▶ **Extracted entries**

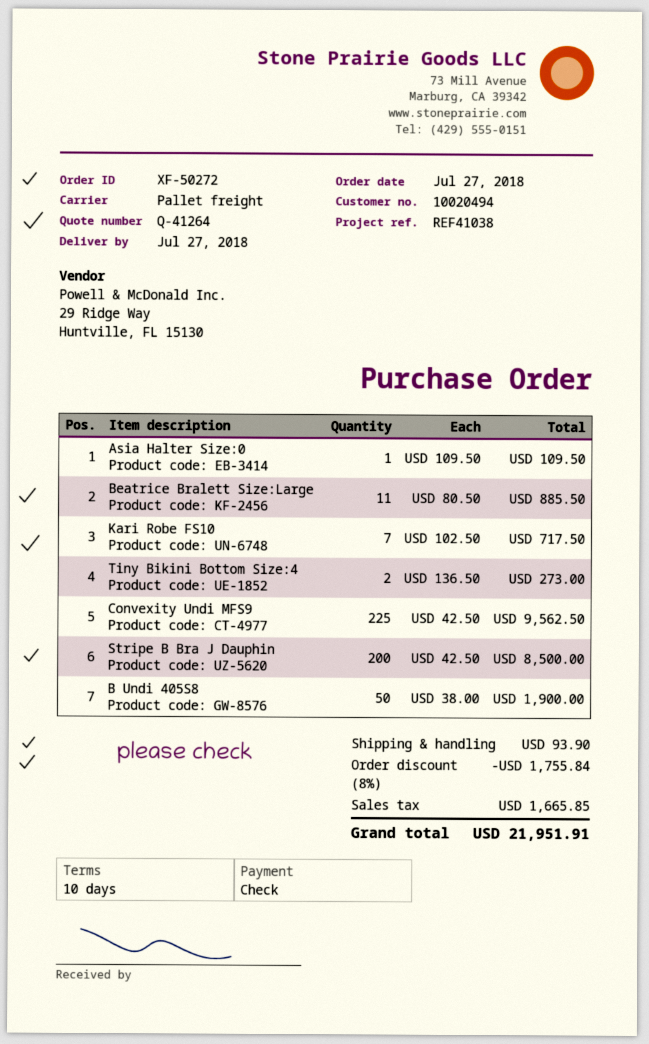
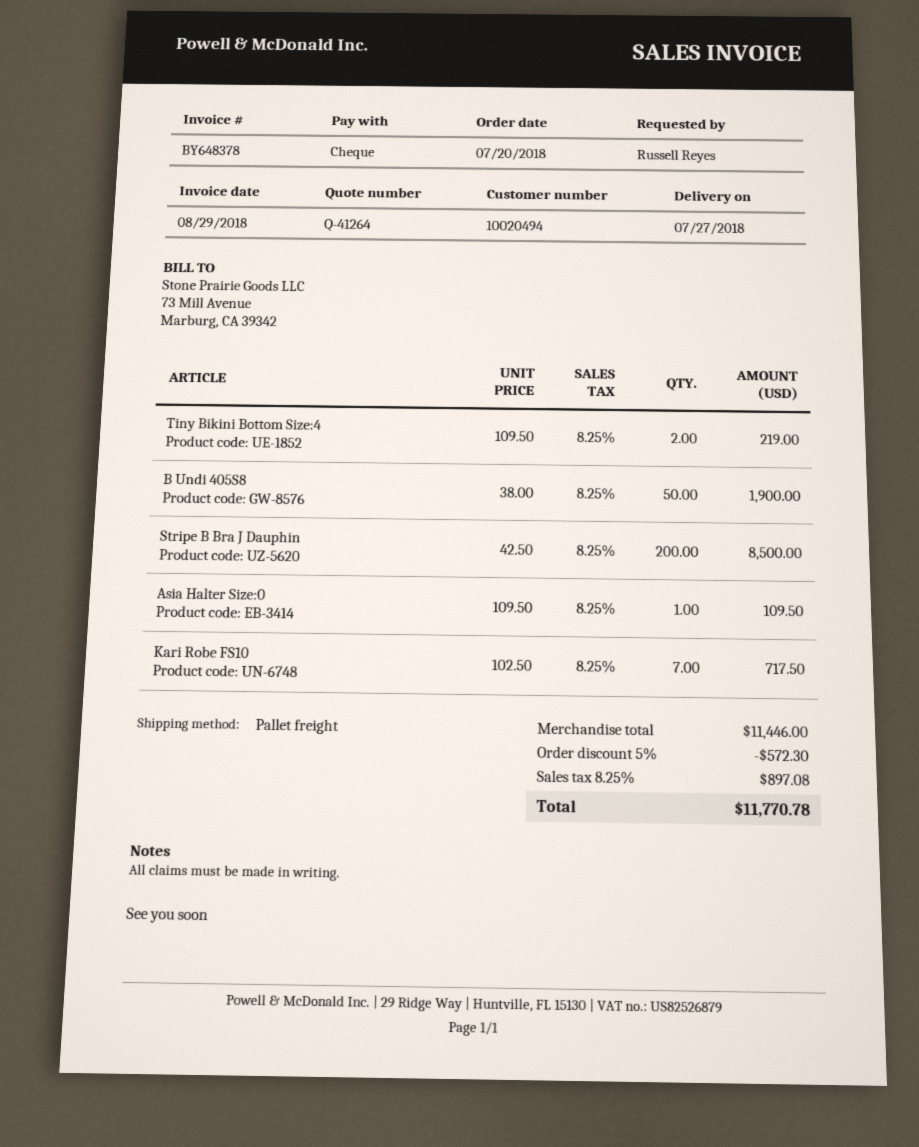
order date: 2018-07-27 -> 2018-07-20
Beatrice Bralett Size:Large: 11 x 80.50 = 885.50 -> none
Tiny Bikini Bottom Size:4: 2 x 136.50 = 273.00 -> 2 x 109.50 = 219.00
Convexity Undi MFS9: 225 x 42.50 = 9562.50 -> none
discount: 8% = 1755.84 -> 5% = 572.30
shipping: 93.90 -> none
tax: 1665.85 -> 897.08
total: 21951.91 -> 11770.78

▶ **Your assignment**
Everything from the line holding "discount: 8% = 1755.84 -> 5% = 572.30" through the last line of the entries should be retyped exactly, with no other lines.

▶ **Result**
discount: 8% = 1755.84 -> 5% = 572.30
shipping: 93.90 -> none
tax: 1665.85 -> 897.08
total: 21951.91 -> 11770.78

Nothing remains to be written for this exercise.